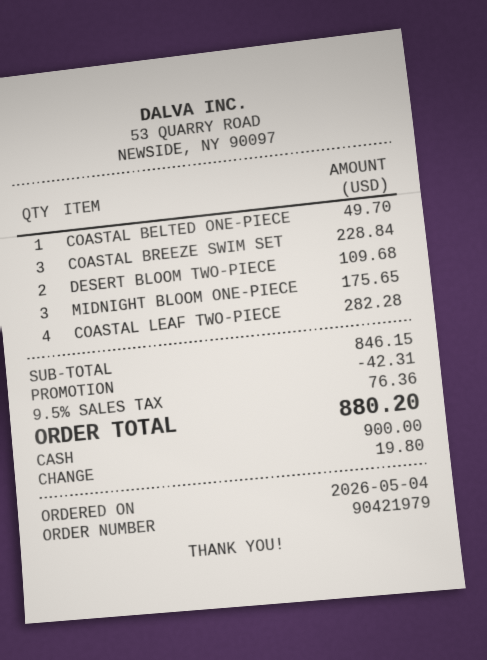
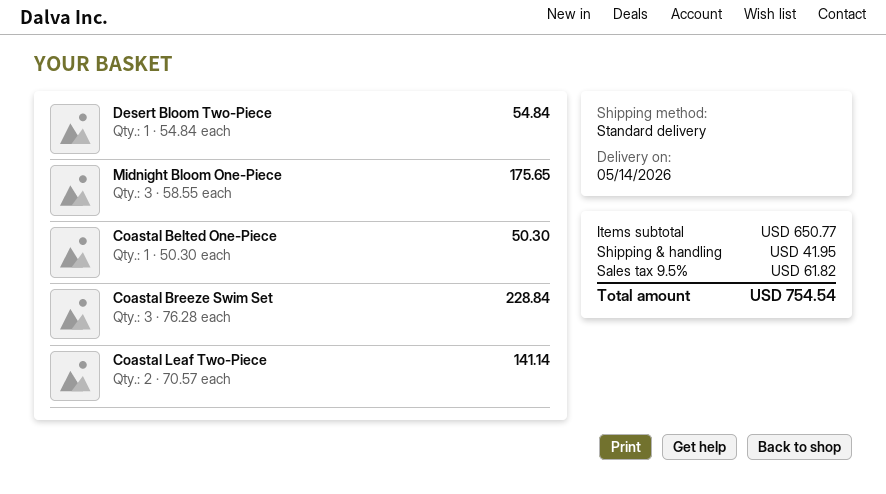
COASTAL BELTED ONE-PIECE: 1 for 49.70 -> 1 for 50.30
DESERT BLOOM TWO-PIECE: 2 for 109.68 -> 1 for 54.84
COASTAL LEAF TWO-PIECE: 4 for 282.28 -> 2 for 141.14
subtotal: 846.15 -> 650.77
discount: 42.31 -> none
shipping: none -> 41.95
tax: 9.5% = 76.36 -> 9.5% = 61.82
total: 880.20 -> 754.54

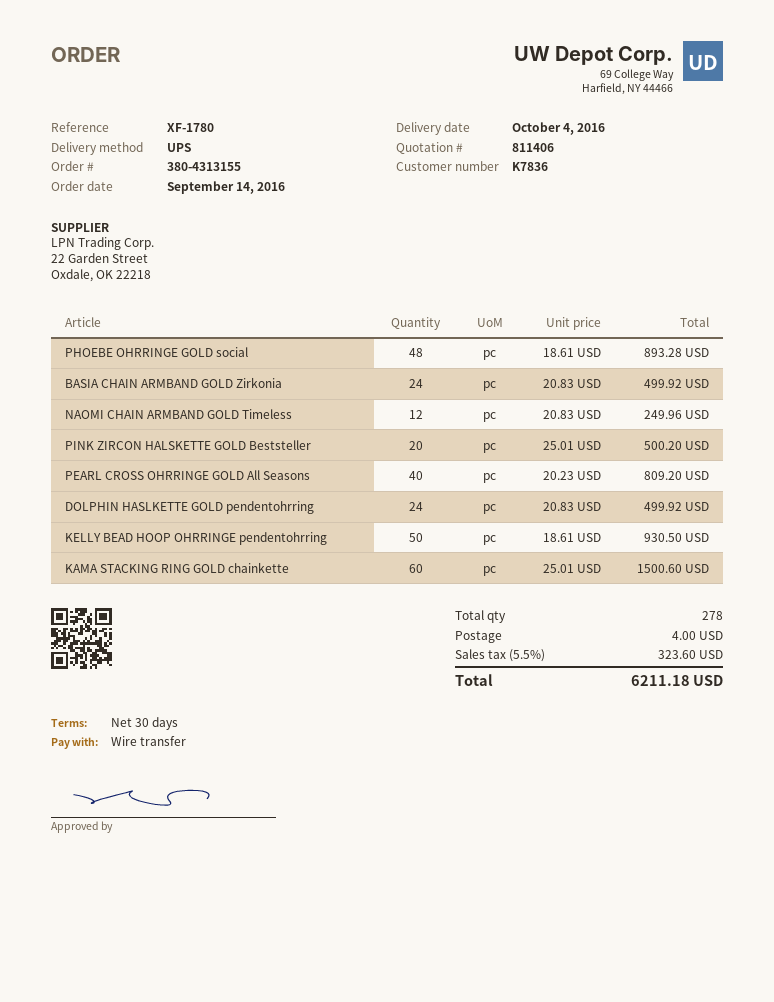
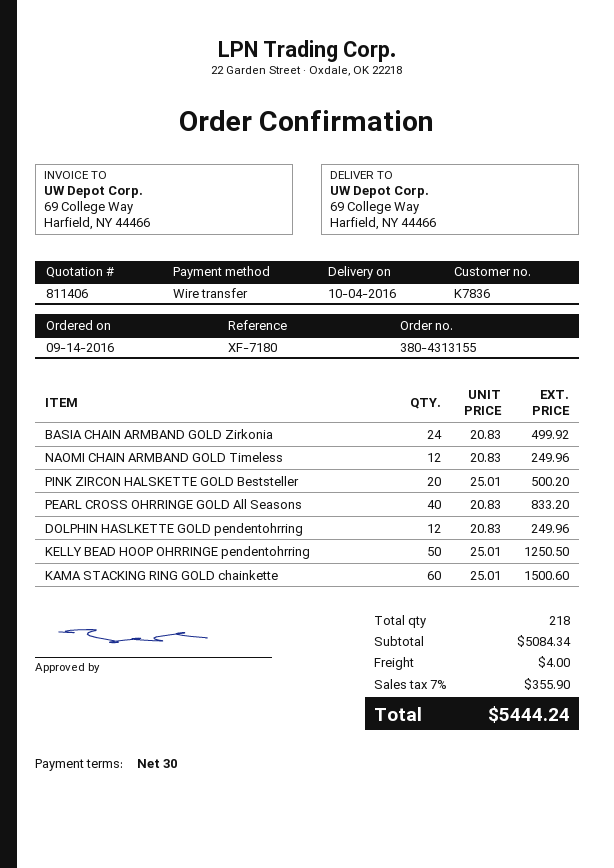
reference: XF-1780 -> XF-7180
PHOEBE OHRRINGE GOLD social: 48 x 18.61 = 893.28 -> none
PEARL CROSS OHRRINGE GOLD All Seasons: 40 x 20.23 = 809.20 -> 40 x 20.83 = 833.20
DOLPHIN HASLKETTE GOLD pendentohrring: 24 x 20.83 = 499.92 -> 12 x 20.83 = 249.96
KELLY BEAD HOOP OHRRINGE pendentohrring: 50 x 18.61 = 930.50 -> 50 x 25.01 = 1250.50
total quantity: 278 -> 218
tax: 5.5% = 323.60 -> 7% = 355.90
total: 6211.18 -> 5444.24

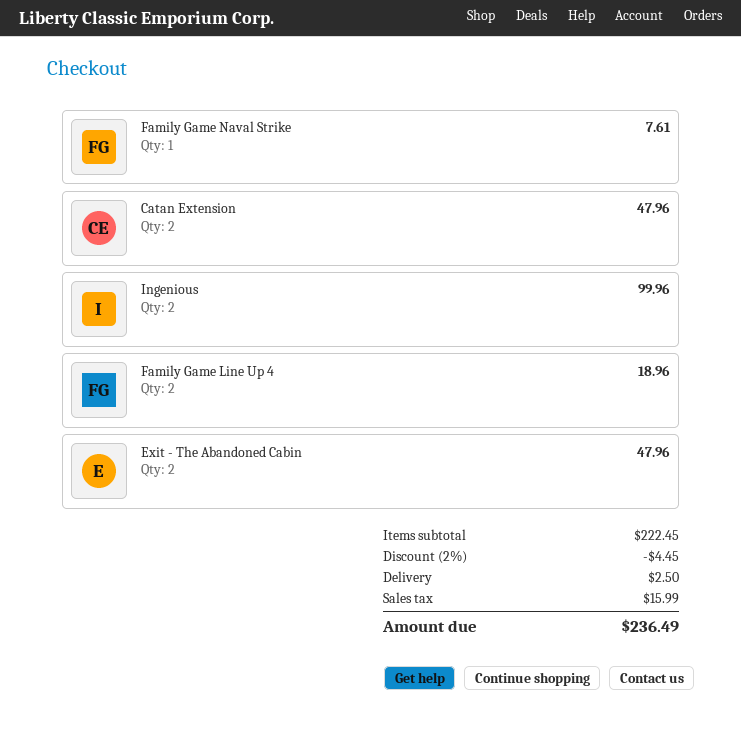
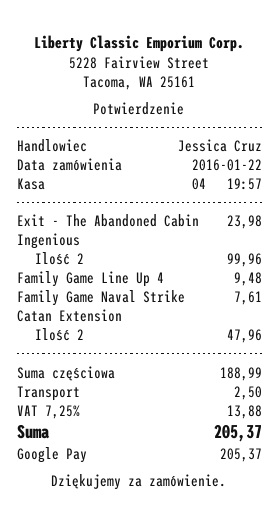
Family Game Line Up 4: 2 for 18.96 -> 1 for 9.48
Exit - The Abandoned Cabin: 2 for 47.96 -> 1 for 23.98
subtotal: 222.45 -> 188.99
discount: 2% = 4.45 -> none
tax: 15.99 -> 13.88
total: 236.49 -> 205.37

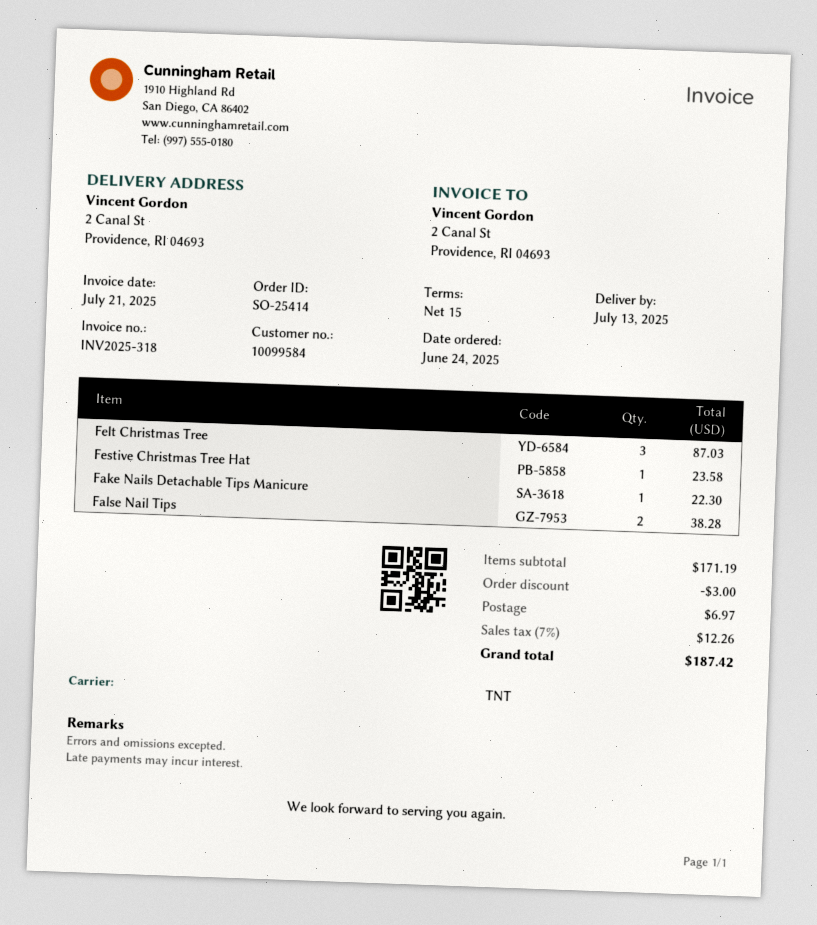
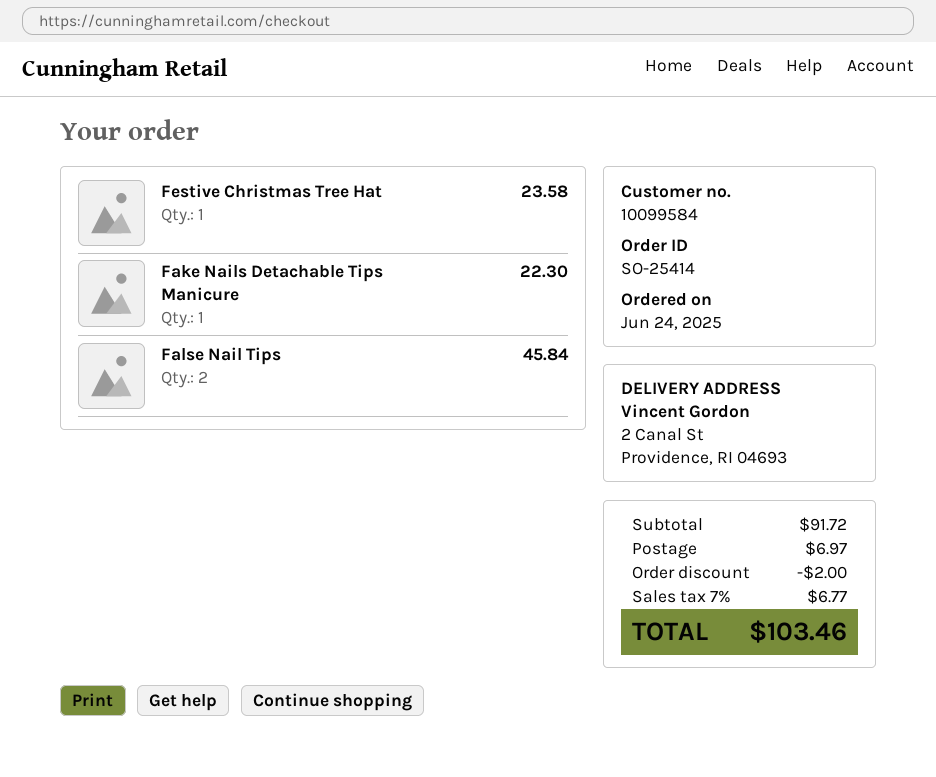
Felt Christmas Tree: 3 for 87.03 -> none
False Nail Tips: 2 for 38.28 -> 2 for 45.84
subtotal: 171.19 -> 91.72
discount: 3.00 -> 2.00
tax: 7% = 12.26 -> 7% = 6.77
total: 187.42 -> 103.46

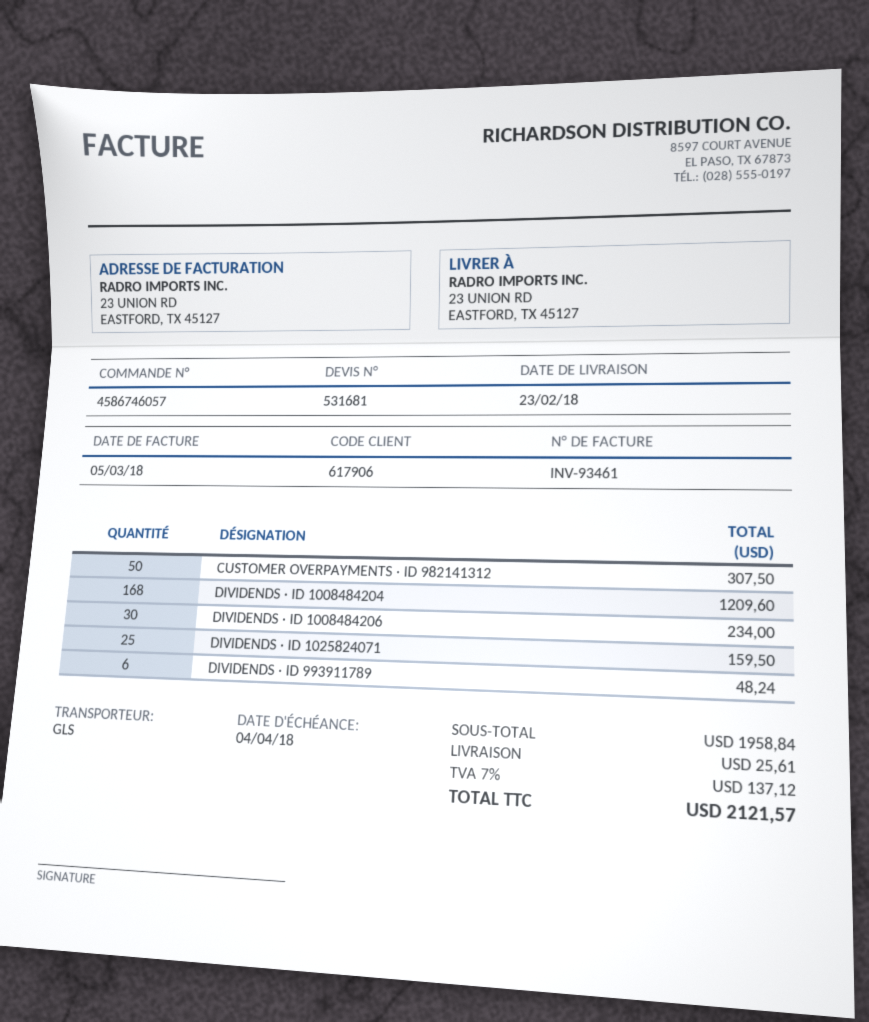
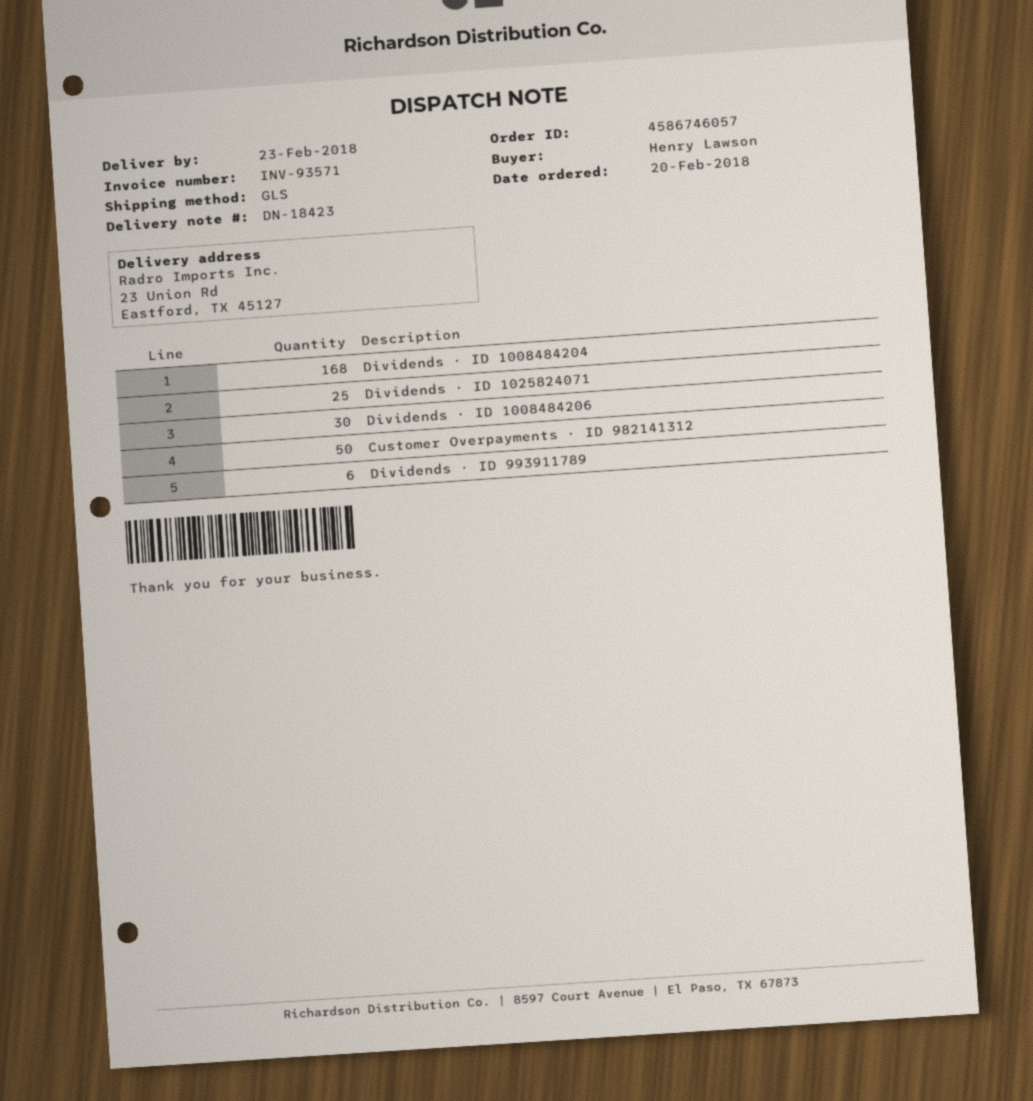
invoice number: INV-93461 -> INV-93571

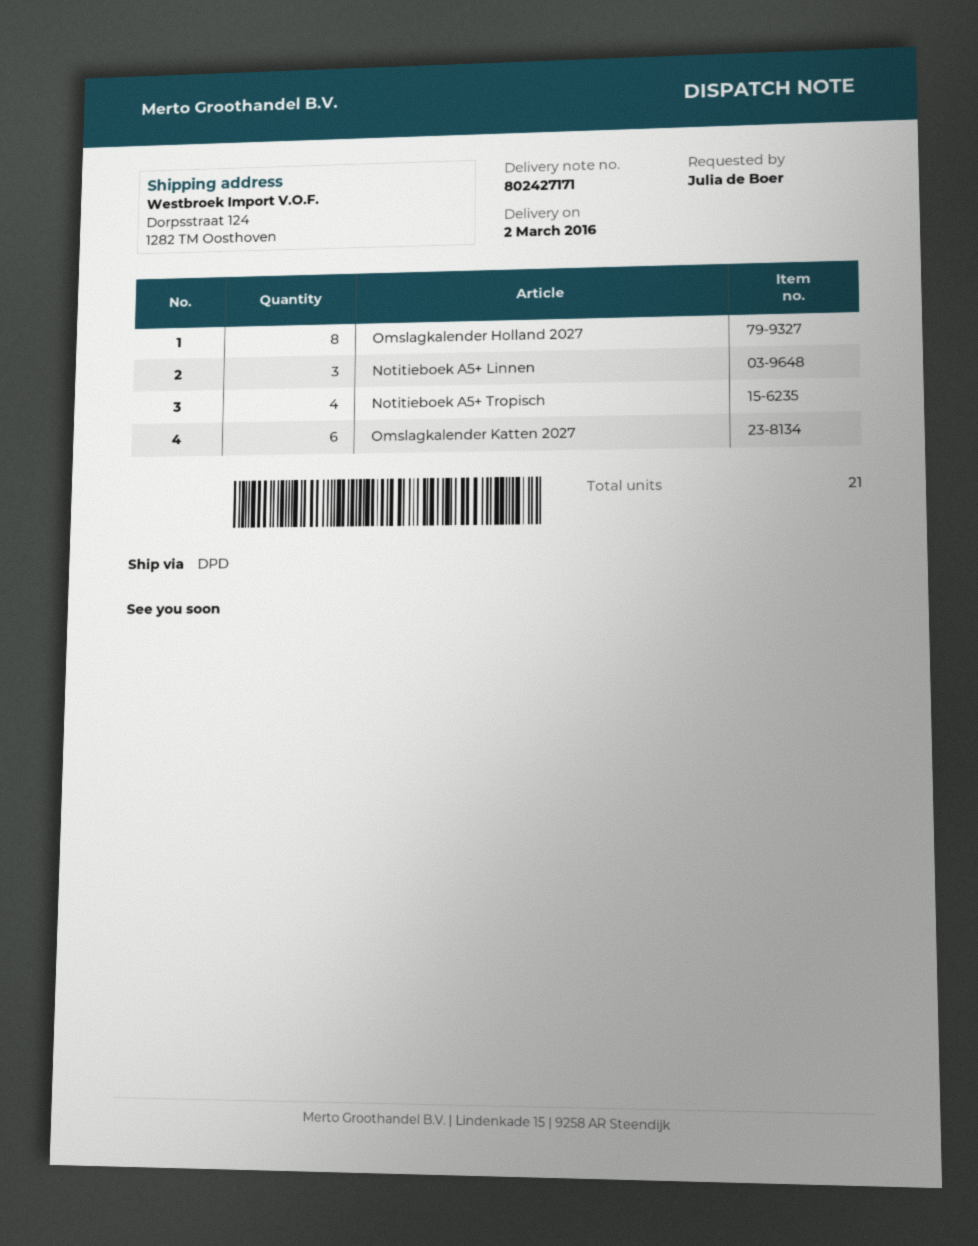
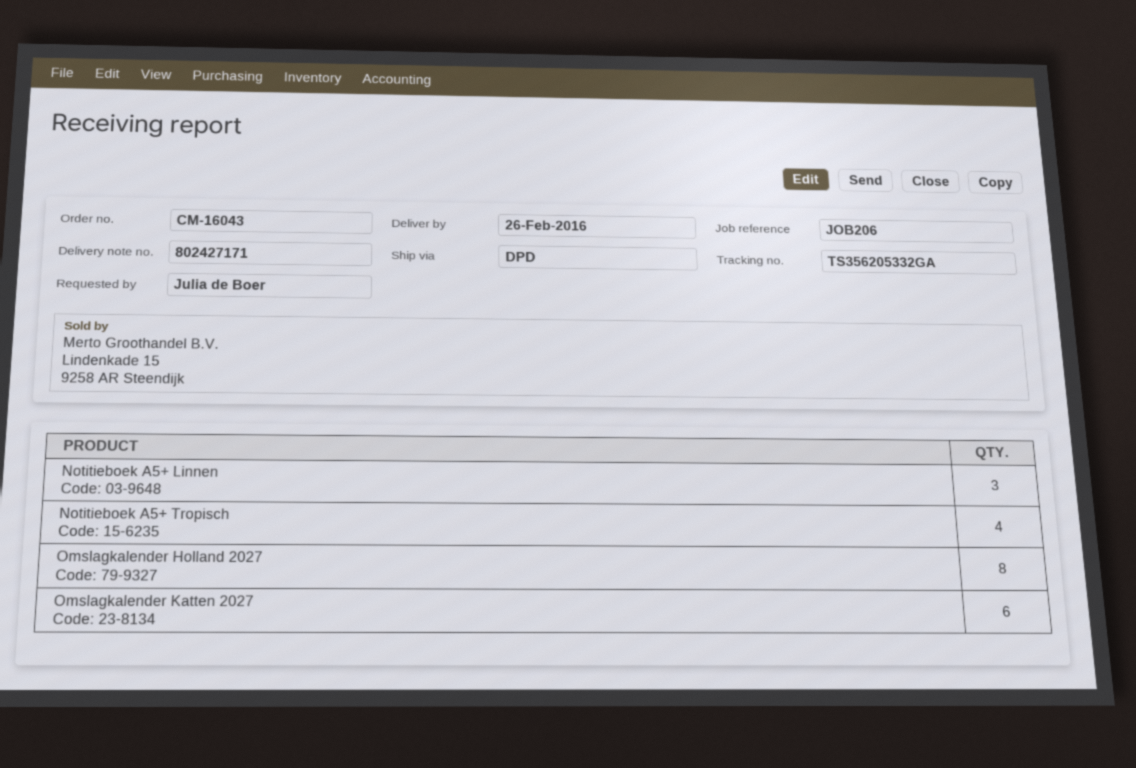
delivery date: 2016-03-02 -> 2016-02-26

────

Text only, please: give the listing again word for word with no images.

### EXERCISE RESPONSE
COASTAL BELTED ONE-PIECE: 1 for 49.70 -> 1 for 50.30
DESERT BLOOM TWO-PIECE: 2 for 109.68 -> 1 for 54.84
COASTAL LEAF TWO-PIECE: 4 for 282.28 -> 2 for 141.14
subtotal: 846.15 -> 650.77
discount: 42.31 -> none
shipping: none -> 41.95
tax: 9.5% = 76.36 -> 9.5% = 61.82
total: 880.20 -> 754.54

reference: XF-1780 -> XF-7180
PHOEBE OHRRINGE GOLD social: 48 x 18.61 = 893.28 -> none
PEARL CROSS OHRRINGE GOLD All Seasons: 40 x 20.23 = 809.20 -> 40 x 20.83 = 833.20
DOLPHIN HASLKETTE GOLD pendentohrring: 24 x 20.83 = 499.92 -> 12 x 20.83 = 249.96
KELLY BEAD HOOP OHRRINGE pendentohrring: 50 x 18.61 = 930.50 -> 50 x 25.01 = 1250.50
total quantity: 278 -> 218
tax: 5.5% = 323.60 -> 7% = 355.90
total: 6211.18 -> 5444.24

Family Game Line Up 4: 2 for 18.96 -> 1 for 9.48
Exit - The Abandoned Cabin: 2 for 47.96 -> 1 for 23.98
subtotal: 222.45 -> 188.99
discount: 2% = 4.45 -> none
tax: 15.99 -> 13.88
total: 236.49 -> 205.37

Felt Christmas Tree: 3 for 87.03 -> none
False Nail Tips: 2 for 38.28 -> 2 for 45.84
subtotal: 171.19 -> 91.72
discount: 3.00 -> 2.00
tax: 7% = 12.26 -> 7% = 6.77
total: 187.42 -> 103.46

invoice number: INV-93461 -> INV-93571

delivery date: 2016-03-02 -> 2016-02-26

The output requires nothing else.